New thinking about schools is putting sustainability top of the agenda, not just in the curriculum, but as central assets in urban planning and community development. Take the Jo Richardson Community School in Dagenham, UK. It’s co-located with community services including a conference facility and exhibition area, job shop, housing advice service, cafe, adult college, children’s centre and creche, library, sports centre, community police base, recording studio, performance spaces and community arts programmes.
Schools aren’t just places where we learn and make friends. In marketing speak, schools provide a venue and an audience—used as connection points with health, welfare and social services. Facilities are often used at all hours, for before- and after-school care, adult learning and community meetings, electoral polling booths, and venues for fundraising.
Clever school and community facility planners are discovering there are opportunities to increase buying power by sharing facilities and saving on land, capital and running costs. Caroline Springs in Melbourne is a great example, where three primary schools share administrative areas and school facilities.
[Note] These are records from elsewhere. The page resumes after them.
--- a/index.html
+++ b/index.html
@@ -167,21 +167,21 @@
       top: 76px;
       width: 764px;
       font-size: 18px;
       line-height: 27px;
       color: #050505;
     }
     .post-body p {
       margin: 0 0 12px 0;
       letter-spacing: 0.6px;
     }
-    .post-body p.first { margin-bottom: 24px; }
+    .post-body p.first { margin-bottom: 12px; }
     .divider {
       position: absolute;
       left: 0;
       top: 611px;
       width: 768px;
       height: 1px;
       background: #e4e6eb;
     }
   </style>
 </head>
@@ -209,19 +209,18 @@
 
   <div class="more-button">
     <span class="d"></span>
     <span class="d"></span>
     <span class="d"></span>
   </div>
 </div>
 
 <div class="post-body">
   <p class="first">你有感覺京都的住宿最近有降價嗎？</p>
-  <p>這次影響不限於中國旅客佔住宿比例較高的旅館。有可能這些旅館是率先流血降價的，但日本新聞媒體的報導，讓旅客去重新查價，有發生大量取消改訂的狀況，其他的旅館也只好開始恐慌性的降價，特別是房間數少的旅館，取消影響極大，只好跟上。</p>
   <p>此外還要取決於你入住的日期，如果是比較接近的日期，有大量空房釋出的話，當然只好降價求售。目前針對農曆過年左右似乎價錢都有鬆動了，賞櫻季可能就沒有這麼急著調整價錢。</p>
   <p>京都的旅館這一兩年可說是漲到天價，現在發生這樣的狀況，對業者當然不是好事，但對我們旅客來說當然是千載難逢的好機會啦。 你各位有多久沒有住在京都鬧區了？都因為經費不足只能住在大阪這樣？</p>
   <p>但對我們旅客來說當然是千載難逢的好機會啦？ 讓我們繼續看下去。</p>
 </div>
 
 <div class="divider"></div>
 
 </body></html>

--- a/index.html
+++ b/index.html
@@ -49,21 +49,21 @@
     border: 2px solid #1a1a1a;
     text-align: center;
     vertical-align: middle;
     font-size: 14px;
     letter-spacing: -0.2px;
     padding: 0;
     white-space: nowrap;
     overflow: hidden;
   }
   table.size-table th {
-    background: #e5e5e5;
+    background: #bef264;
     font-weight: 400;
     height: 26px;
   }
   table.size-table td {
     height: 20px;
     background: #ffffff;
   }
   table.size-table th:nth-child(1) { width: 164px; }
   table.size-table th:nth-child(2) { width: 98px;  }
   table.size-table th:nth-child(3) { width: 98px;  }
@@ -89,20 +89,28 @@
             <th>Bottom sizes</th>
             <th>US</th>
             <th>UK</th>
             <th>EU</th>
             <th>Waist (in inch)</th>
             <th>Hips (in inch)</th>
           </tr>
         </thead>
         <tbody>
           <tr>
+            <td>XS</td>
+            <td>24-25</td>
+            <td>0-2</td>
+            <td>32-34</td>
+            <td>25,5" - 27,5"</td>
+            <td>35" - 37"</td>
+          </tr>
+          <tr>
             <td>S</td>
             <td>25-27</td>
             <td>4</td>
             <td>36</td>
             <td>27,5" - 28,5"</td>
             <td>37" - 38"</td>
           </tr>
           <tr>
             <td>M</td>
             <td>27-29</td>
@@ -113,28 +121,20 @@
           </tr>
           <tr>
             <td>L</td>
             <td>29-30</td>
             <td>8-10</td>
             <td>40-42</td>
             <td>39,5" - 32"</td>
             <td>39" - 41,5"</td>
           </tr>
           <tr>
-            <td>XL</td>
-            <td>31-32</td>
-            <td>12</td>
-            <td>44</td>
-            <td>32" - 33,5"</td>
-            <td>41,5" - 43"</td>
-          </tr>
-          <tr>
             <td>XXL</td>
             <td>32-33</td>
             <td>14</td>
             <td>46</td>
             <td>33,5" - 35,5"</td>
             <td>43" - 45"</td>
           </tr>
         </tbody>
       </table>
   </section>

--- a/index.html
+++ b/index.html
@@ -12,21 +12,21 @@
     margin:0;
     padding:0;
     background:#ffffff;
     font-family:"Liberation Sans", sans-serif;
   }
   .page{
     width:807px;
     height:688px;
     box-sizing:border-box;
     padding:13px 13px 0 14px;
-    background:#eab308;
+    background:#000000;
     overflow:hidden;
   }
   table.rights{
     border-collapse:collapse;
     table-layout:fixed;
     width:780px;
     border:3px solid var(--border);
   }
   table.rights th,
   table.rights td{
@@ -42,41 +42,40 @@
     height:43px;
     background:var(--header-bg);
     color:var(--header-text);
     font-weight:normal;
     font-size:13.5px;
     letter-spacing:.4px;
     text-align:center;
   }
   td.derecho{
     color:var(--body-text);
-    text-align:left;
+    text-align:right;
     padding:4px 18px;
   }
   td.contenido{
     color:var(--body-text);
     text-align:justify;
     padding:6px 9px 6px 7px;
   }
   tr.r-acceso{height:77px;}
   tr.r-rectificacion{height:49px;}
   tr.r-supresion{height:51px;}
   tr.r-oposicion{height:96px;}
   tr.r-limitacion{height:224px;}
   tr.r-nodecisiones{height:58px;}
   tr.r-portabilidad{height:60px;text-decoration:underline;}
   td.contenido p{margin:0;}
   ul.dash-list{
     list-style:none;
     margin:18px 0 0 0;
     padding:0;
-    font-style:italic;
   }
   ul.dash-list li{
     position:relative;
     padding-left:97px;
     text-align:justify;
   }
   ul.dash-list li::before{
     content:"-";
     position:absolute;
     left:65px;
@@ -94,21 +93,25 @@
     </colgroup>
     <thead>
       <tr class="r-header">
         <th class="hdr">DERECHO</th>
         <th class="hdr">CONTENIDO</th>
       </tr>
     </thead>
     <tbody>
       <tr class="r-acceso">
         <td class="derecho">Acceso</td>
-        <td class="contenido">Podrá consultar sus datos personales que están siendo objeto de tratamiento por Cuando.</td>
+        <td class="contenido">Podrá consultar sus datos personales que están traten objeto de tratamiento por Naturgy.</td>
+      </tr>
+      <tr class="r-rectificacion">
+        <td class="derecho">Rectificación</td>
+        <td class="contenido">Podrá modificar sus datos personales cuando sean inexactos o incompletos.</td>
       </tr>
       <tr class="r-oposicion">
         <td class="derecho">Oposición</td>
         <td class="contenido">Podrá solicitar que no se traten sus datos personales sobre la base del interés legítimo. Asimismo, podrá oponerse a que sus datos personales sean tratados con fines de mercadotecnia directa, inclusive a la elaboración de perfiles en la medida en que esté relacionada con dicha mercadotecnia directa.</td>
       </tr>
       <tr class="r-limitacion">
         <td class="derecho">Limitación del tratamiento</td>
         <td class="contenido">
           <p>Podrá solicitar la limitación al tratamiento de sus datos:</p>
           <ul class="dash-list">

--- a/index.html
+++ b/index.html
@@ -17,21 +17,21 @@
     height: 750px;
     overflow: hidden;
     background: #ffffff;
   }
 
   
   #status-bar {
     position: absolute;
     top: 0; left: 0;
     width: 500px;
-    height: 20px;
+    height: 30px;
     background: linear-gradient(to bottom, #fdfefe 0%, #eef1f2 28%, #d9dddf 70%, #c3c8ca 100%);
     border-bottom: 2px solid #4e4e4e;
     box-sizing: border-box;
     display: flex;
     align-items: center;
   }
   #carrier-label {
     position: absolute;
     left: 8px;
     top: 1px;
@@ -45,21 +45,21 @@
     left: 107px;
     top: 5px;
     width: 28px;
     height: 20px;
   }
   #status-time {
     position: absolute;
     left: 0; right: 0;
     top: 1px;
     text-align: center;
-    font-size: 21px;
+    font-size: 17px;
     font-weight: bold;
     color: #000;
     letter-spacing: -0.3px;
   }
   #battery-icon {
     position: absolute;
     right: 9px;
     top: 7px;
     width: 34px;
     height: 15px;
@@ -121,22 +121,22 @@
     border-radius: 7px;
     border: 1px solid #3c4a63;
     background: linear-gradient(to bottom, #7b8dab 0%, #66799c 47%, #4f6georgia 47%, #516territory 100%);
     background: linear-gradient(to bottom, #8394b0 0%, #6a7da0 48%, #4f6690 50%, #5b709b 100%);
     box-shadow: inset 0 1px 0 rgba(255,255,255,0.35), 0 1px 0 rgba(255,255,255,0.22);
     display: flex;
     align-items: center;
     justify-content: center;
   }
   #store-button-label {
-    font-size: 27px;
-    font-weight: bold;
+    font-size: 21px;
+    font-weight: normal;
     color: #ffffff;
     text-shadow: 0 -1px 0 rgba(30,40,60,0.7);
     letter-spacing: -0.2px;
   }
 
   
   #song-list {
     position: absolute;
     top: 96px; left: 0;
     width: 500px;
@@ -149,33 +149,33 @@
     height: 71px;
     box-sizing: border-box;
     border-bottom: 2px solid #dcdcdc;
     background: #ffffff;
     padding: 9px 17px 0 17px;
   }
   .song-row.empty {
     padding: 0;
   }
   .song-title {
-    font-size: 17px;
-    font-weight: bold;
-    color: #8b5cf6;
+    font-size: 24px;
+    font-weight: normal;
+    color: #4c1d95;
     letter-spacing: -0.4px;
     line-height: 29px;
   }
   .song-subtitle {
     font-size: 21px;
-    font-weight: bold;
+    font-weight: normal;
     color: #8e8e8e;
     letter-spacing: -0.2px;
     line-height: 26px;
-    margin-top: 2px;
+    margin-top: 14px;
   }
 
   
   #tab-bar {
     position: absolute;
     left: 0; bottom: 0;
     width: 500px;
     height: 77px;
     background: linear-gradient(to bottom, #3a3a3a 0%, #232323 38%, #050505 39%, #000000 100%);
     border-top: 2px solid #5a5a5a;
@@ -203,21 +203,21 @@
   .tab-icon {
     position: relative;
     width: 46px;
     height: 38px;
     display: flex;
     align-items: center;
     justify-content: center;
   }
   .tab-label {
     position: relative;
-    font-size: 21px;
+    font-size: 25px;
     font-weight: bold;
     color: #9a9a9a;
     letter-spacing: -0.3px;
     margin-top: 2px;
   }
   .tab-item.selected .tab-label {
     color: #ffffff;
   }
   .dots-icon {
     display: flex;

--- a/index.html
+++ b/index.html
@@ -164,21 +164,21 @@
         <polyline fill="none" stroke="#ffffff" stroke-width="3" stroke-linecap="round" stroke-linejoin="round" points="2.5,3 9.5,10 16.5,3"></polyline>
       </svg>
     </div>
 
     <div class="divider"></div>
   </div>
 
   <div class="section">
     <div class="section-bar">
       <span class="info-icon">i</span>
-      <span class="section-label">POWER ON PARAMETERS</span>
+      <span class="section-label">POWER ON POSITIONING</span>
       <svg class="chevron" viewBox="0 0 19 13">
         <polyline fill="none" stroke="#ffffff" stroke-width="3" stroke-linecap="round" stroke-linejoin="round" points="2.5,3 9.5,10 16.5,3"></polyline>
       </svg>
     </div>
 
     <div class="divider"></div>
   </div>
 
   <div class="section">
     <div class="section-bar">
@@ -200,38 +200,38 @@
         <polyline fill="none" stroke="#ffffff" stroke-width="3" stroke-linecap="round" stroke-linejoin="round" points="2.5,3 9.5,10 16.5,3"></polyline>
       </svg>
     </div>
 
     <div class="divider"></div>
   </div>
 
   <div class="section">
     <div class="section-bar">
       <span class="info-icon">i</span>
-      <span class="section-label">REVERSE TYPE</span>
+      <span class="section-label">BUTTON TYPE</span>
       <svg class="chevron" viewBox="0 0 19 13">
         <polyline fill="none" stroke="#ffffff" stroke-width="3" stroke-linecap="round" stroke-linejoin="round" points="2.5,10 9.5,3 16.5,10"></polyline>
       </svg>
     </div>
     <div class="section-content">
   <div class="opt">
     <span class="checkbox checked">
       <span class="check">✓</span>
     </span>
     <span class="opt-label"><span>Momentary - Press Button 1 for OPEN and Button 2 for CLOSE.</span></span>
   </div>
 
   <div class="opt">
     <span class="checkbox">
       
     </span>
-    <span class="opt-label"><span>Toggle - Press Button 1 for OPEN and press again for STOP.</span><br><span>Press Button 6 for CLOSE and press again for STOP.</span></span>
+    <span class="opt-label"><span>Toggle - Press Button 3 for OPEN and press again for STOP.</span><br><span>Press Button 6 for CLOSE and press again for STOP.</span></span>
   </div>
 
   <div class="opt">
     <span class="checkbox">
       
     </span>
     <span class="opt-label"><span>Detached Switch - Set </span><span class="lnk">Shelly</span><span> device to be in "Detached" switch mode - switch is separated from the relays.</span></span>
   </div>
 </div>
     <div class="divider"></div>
Shared facilities can aid community building, provide a focal point for community activity, improve school–community relationships, increase the accessibility of services and facilities, and even produce better outcomes for the students.
In fact, when we think about sustainable service provision in our new growth areas, schools should be some of the first facilities to go in. Shared use of facilities and staging plans should make the funding equation easier. Western Australia’s ‘Schools In Shops’ programme sets a great example of staging, with schools taking retail space in emerging town centres while the population is growing. Students and school activity add to the local critical mass and everyone can be better serviced with public transport. Meanwhile, the permanent school is under construction nearby. It sure beats a relocatable in the middle of nowhere or overloading existing neighbouring schools.
This does require some design rethinking—less fencing around schools and co-locating uses that tie in with, rather than turning their backs on, schools. In a country with low-density settlements and limited funding for social and community services and facilities, there’s something in making the best use of the venues and audiences available.